» **PROVIDED MATERIAL**
Start of Block

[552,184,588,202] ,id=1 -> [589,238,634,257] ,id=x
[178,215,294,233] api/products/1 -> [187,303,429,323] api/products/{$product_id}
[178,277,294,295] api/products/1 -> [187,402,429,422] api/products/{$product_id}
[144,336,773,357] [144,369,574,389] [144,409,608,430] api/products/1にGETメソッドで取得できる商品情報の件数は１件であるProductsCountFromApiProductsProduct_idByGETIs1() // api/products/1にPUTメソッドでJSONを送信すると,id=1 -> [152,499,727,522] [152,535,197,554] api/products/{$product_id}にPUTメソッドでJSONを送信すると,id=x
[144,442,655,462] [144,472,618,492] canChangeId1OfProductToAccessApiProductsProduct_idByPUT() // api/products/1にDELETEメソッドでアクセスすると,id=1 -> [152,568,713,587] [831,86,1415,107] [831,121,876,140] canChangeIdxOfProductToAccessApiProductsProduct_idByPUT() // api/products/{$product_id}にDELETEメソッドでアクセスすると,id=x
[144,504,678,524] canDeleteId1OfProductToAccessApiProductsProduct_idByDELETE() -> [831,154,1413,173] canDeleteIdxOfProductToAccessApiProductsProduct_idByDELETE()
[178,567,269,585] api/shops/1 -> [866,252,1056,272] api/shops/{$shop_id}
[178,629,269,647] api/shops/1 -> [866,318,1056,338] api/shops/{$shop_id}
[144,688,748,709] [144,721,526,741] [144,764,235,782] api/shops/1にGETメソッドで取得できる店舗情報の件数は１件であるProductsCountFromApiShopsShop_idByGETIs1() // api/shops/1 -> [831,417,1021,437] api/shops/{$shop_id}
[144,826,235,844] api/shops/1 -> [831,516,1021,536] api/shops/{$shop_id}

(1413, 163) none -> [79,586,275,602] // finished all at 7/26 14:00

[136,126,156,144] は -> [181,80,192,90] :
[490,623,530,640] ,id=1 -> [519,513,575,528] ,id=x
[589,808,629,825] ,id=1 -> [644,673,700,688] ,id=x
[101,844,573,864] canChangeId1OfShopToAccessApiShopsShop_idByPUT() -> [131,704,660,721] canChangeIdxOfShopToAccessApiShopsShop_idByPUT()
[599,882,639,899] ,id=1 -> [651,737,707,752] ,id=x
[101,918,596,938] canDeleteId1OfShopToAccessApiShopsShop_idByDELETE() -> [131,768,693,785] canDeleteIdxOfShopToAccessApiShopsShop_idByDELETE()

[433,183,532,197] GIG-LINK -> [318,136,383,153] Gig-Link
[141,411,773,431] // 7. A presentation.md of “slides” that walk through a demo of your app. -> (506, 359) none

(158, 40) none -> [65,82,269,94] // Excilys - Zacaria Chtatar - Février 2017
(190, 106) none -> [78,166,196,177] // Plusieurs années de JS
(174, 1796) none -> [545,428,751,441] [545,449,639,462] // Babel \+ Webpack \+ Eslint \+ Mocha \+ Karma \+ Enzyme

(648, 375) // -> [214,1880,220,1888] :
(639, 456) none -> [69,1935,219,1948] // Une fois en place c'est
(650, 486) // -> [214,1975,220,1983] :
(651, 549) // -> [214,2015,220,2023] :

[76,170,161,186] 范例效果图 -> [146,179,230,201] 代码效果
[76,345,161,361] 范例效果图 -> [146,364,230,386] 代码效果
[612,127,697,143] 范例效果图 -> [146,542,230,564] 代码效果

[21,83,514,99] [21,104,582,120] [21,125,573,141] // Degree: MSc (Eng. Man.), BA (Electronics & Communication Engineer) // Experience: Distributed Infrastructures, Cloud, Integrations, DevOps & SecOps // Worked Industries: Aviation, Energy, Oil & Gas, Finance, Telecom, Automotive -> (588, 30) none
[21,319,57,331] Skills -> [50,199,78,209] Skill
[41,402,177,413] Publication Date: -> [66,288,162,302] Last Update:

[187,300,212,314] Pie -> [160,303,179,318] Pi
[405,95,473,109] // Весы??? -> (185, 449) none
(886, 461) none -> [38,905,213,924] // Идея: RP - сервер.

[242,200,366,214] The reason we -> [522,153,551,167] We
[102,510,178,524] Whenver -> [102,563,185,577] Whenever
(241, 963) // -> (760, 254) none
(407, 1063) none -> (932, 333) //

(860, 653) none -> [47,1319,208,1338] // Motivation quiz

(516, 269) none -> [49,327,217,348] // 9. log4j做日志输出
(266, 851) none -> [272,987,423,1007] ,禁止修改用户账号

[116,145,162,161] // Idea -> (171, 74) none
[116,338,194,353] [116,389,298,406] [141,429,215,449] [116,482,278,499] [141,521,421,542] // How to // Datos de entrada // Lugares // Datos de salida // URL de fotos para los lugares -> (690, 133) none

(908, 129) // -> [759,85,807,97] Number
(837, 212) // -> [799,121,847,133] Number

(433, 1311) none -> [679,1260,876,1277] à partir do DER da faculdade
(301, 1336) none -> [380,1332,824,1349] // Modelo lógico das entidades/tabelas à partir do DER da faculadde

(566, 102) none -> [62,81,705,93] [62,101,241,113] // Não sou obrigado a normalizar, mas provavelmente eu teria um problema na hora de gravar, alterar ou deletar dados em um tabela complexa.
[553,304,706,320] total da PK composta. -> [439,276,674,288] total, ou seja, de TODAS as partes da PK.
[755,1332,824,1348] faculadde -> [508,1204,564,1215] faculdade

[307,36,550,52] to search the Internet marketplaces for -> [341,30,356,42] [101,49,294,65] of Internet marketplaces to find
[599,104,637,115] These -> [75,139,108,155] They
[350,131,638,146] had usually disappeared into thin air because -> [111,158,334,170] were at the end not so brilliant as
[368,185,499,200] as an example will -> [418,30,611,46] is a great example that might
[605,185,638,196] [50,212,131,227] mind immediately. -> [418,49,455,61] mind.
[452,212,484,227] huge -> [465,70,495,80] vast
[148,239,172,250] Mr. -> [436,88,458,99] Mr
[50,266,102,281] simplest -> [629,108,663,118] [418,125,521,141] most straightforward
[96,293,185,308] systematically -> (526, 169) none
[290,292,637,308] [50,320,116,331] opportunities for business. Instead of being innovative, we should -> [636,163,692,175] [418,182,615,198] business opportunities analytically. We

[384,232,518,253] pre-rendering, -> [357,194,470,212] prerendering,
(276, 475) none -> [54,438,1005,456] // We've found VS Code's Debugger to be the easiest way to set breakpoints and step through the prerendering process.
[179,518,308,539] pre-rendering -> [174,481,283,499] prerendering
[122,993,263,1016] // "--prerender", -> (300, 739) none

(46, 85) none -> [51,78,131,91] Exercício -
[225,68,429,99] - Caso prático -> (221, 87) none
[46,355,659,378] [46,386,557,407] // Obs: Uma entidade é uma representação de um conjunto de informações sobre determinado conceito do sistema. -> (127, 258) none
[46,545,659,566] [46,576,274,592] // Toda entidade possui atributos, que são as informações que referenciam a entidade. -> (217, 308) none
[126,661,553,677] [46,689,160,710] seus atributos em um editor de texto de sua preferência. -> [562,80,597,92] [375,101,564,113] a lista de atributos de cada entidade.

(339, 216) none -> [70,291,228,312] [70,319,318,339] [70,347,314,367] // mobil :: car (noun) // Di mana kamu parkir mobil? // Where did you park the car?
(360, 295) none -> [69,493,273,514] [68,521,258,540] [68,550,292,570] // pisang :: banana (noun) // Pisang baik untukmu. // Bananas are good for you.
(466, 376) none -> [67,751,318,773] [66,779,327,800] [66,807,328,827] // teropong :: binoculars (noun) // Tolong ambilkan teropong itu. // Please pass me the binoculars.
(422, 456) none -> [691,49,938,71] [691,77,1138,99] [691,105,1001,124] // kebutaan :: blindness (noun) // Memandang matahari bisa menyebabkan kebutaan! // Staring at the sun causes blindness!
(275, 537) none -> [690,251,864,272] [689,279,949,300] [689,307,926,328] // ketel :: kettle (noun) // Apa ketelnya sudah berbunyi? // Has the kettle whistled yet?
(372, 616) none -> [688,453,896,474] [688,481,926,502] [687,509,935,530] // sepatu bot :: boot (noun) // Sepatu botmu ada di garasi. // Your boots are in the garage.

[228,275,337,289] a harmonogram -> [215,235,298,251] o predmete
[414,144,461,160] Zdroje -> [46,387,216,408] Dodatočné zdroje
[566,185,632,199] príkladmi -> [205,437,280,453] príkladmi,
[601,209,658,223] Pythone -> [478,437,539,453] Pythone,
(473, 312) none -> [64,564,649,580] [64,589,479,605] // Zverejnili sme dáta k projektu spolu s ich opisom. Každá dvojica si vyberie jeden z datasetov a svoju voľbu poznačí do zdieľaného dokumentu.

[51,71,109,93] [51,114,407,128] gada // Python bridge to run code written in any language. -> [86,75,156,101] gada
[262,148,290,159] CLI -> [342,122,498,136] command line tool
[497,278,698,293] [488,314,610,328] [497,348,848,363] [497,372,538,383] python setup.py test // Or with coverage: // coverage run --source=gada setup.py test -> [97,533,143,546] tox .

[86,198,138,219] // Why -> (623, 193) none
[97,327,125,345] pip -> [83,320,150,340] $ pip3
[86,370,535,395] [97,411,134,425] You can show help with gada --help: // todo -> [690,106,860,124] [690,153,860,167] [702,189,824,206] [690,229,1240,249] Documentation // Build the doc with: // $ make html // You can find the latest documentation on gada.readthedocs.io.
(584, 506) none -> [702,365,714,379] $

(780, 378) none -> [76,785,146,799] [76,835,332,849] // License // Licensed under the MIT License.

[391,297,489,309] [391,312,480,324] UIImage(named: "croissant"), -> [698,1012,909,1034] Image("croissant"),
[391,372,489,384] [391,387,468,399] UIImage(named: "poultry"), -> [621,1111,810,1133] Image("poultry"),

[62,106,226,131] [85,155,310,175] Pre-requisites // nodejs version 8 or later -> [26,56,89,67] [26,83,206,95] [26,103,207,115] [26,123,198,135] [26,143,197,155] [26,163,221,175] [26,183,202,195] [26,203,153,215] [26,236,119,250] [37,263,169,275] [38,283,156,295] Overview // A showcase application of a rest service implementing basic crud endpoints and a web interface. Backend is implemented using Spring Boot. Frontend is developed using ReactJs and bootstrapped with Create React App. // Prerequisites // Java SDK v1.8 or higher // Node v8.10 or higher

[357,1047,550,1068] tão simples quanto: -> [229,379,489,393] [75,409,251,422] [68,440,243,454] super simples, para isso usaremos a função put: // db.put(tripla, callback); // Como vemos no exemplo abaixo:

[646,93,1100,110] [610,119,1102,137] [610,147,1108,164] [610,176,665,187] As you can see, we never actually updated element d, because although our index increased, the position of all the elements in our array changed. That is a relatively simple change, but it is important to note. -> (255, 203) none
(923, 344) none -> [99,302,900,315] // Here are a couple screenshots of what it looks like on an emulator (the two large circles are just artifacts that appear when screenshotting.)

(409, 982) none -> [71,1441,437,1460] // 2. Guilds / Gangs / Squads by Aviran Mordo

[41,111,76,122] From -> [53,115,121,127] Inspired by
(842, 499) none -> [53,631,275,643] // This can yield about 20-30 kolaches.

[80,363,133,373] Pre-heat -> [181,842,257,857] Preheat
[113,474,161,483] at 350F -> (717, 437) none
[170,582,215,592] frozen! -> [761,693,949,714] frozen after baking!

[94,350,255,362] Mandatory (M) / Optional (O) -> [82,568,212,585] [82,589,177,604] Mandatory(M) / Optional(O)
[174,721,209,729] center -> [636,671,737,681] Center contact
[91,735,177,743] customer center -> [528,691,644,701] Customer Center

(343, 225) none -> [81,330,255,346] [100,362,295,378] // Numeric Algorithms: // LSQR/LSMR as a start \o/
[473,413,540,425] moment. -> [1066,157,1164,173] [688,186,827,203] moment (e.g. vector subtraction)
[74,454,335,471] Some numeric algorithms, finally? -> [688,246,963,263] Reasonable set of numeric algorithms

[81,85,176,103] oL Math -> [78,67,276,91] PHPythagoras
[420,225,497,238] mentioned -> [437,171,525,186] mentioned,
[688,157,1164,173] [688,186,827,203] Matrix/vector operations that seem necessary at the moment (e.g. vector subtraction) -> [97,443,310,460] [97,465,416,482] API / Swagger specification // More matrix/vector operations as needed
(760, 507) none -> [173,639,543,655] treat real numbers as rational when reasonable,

End of Block

» **YOUR OBJECTIVE**
Lines holding "代码效果": copy each one from the records above.

» **ANSWER TO THIS PROBLEM**
[76,170,161,186] 范例效果图 -> [146,179,230,201] 代码效果
[76,345,161,361] 范例效果图 -> [146,364,230,386] 代码效果
[612,127,697,143] 范例效果图 -> [146,542,230,564] 代码效果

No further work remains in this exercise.